Granite-3.1-2B-Instruct - AI Language Models Tool
Overview
Granite-3.1-2B-Instruct is an open-source, instruction-tuned language model from the Granite Team (IBM) that targets long-context, multilingual, and code-related tasks. Although marketed as a “2B” model, the published checkpoint metadata lists roughly 2.5 billion parameters and a 128K token context window, making it well suited for long-document summarization, multi-document QA, RAG pipelines, code generation/debugging, and structured function-calling. The model was released December 18, 2024 and is distributed under an Apache 2.0 license. ([replicate.com](https://replicate.com/ibm-granite/granite-3.1-2b-instruct)) The model is a decoder-only dense transformer using GQA attention, RoPE positional embeddings, SwiGLU MLPs, and RMSNorm. It was finetuned from Granite-3.1-2B-Base with a mix of permissively-licensed public datasets, synthetic datasets created to improve long-context behavior, and small amounts of human-curated data. IBM’s Granite family continued to evolve after 3.1 (e.g., Granite 3.2 added toggled reasoning and vision variants), so users who need experimental chain-of-thought reasoning or multimodal document vision may evaluate later Granite releases; Granite-3.1 remains a lightweight, deployable instruct model for many enterprise RAG and assistant workflows. ([replicate.com](https://replicate.com/ibm-granite/granite-3.1-2b-instruct))
Key Features
- 128K token context window for multi-document and long-form summarization.

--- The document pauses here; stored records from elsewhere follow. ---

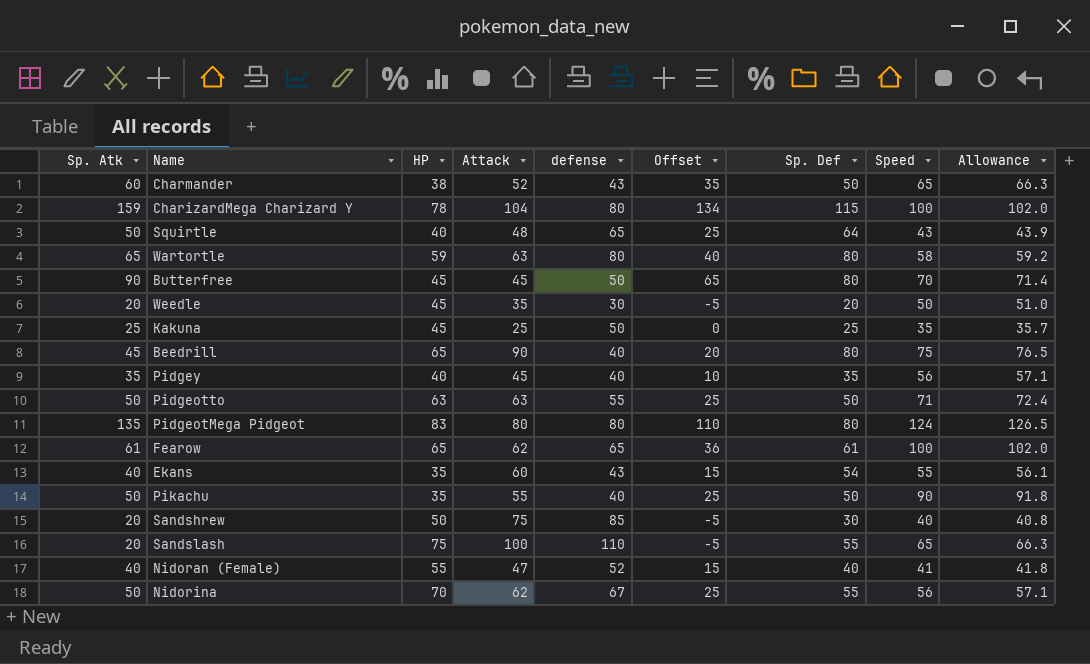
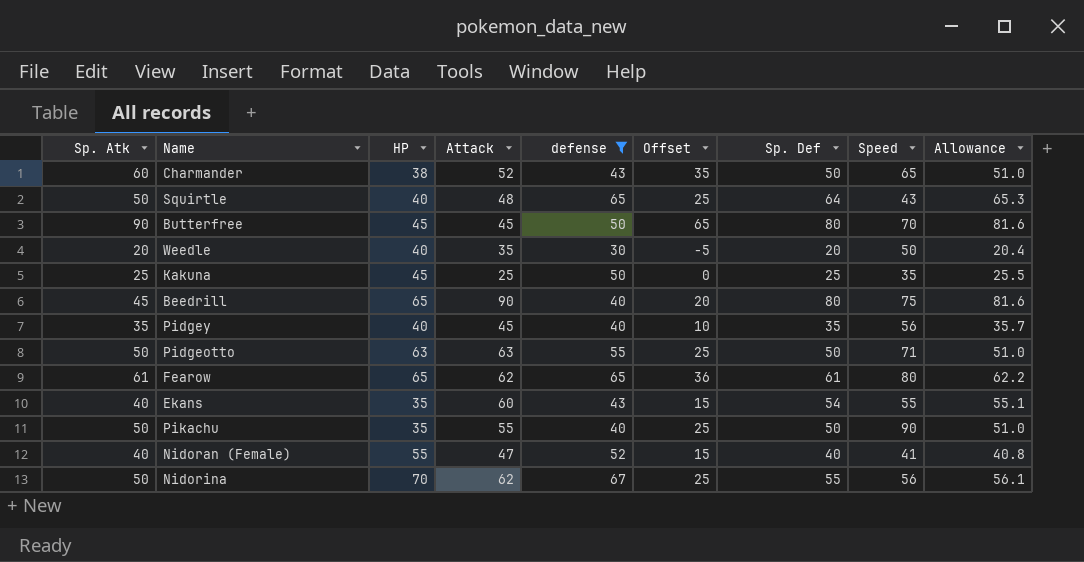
filter: none -> defense <= 67
column Allowance | formula: [Speed] * 1.02 -> [Sp. Def] * 1.02
Weedle | HP: 45 -> 40
Fearow | Speed: 100 -> 80

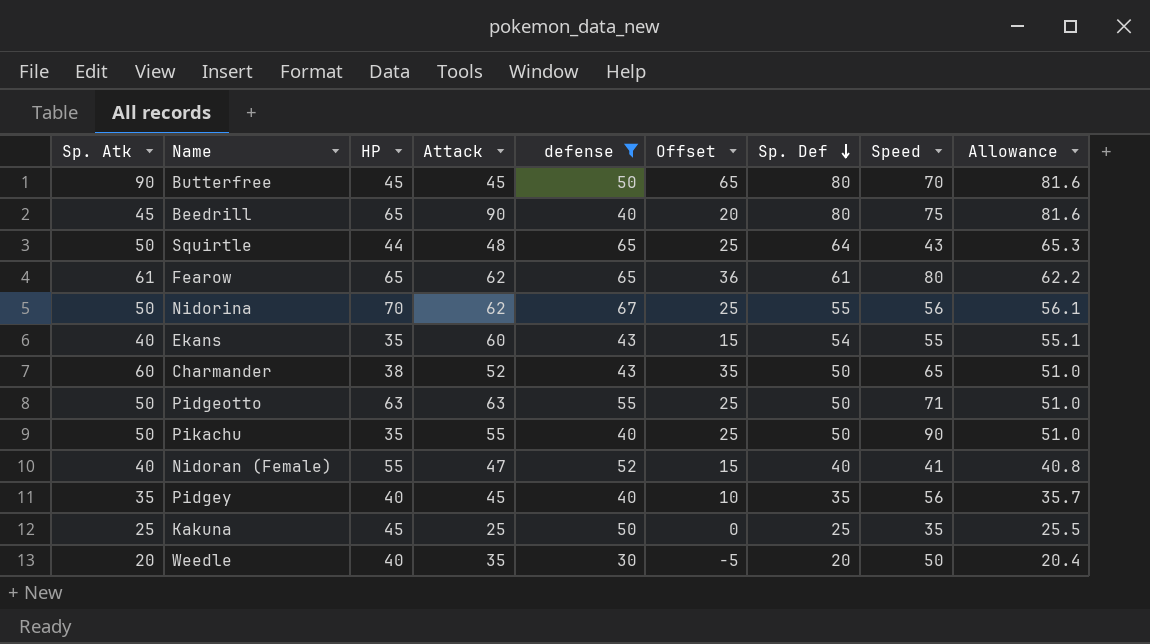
row order: none -> Sp. Def descending
Squirtle | HP: 40 -> 44

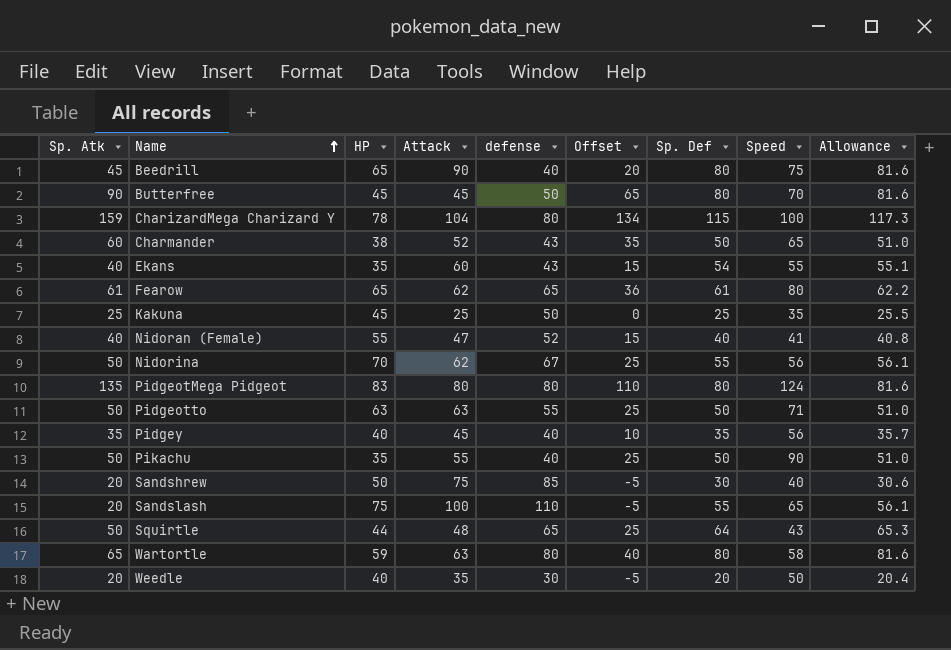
filter: defense <= 67 -> none
row order: Sp. Def descending -> Name ascending

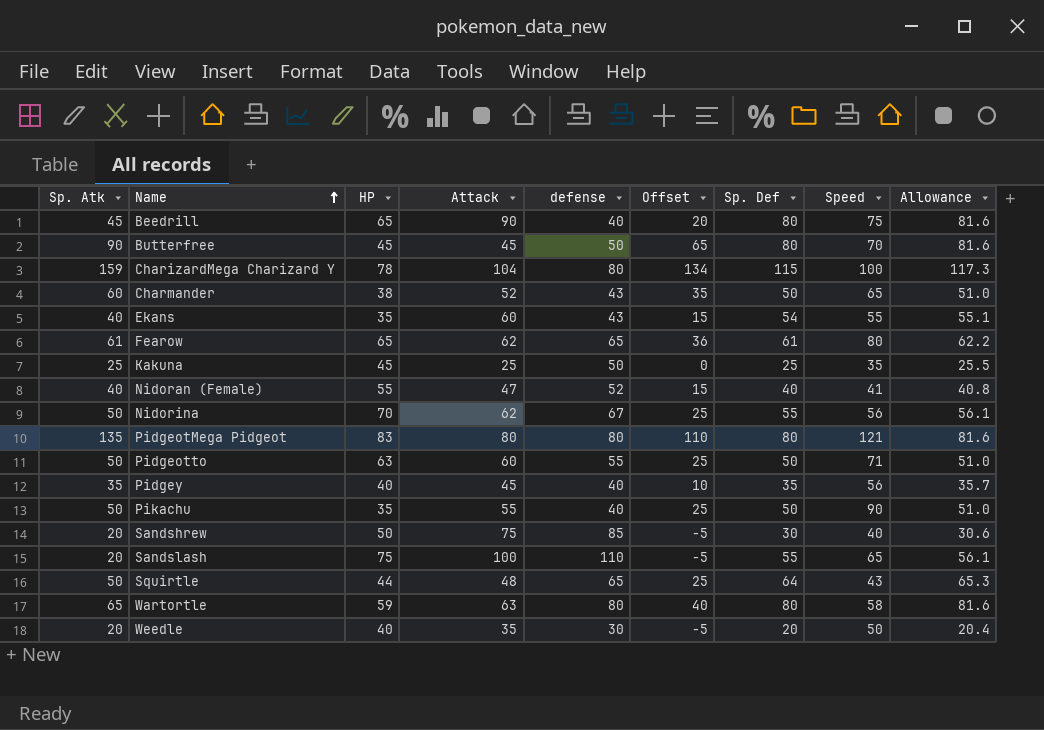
PidgeotMega Pidgeot | Speed: 124 -> 121
Pidgeotto | Attack: 63 -> 60

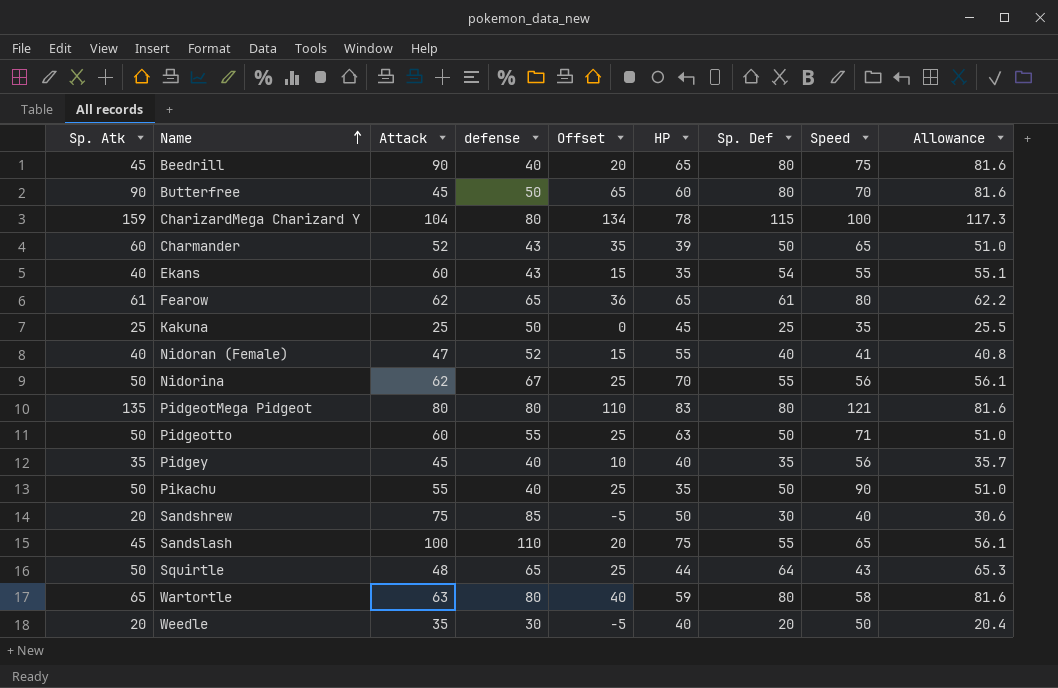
column HP | position: 3 -> 6
Butterfree | HP: 45 -> 60
Charmander | HP: 38 -> 39
Sandslash | Sp. Atk: 20 -> 45
Sandslash | Offset: -5 -> 20

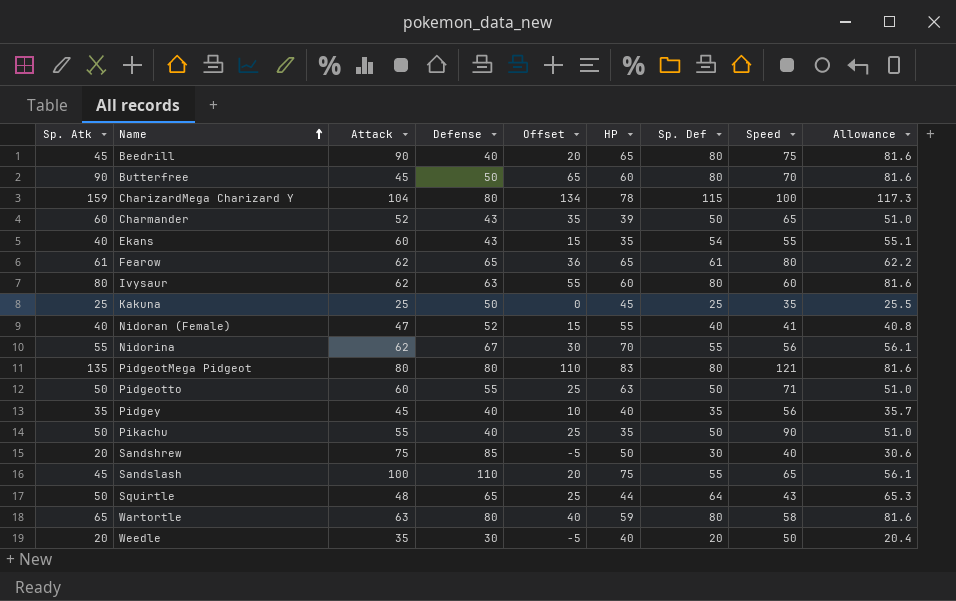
column name: defense -> Defense
row Ivysaur: none -> 80 | 62 | 63 | 55 | 60 | 80 | 60 | 81.6
Nidorina | Sp. Atk: 50 -> 55
Nidorina | Offset: 25 -> 30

- Instruction-tuned for dialog, summarization, translation, and code tasks.
- Function-calling and RAG-friendly formatting for structured outputs.
- Multilingual support for 12 languages (English, German, Spanish, etc.).
- Lightweight deployment profile (named 2B; checkpoint metadata lists ~2.5B).
Example Usage
Example (python):
import torch
from transformers import AutoModelForCausalLM, AutoTokenizer
# Example adapted from the Replicate model README
model_path = "ibm-granite/granite-3.1-2b-instruct"
tokenizer = AutoTokenizer.from_pretrained(model_path)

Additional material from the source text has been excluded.